• **DIRECTIONS FOR THIS TASK**:
Look below for the line containing "[531,351,540,361] • -> (410, 287) //"; write out that line and each one after it to the end, exactly, and nothing else.

*** Block opens ***

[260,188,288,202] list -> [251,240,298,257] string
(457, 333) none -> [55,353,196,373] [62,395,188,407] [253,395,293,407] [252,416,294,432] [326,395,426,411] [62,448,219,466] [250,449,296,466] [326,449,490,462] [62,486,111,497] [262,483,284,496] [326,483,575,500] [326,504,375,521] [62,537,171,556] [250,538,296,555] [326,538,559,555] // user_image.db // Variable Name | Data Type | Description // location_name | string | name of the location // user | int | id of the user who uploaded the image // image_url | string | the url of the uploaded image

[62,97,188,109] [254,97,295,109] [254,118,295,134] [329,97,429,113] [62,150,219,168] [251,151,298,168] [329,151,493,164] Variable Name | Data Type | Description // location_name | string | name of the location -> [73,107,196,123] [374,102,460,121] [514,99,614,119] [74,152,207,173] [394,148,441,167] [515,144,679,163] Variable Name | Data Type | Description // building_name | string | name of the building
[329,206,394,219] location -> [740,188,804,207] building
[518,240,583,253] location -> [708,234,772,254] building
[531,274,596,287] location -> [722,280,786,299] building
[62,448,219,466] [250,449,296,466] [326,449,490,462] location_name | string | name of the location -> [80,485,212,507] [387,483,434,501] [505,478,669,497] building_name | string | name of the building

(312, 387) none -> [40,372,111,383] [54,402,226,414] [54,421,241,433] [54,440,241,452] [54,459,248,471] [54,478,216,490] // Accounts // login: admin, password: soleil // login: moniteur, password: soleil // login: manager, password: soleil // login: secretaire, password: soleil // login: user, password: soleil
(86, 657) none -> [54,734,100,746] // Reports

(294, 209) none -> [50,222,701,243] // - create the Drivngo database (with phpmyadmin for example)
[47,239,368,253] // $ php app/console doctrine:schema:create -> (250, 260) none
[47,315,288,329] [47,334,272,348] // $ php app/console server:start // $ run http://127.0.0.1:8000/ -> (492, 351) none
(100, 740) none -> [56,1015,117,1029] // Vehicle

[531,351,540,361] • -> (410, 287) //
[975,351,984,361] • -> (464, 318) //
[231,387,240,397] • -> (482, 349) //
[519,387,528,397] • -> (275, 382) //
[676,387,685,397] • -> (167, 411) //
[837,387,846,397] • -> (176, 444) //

*** Block closes ***

• **ANSWER SPACE**:
[531,351,540,361] • -> (410, 287) //
[975,351,984,361] • -> (464, 318) //
[231,387,240,397] • -> (482, 349) //
[519,387,528,397] • -> (275, 382) //
[676,387,685,397] • -> (167, 411) //
[837,387,846,397] • -> (176, 444) //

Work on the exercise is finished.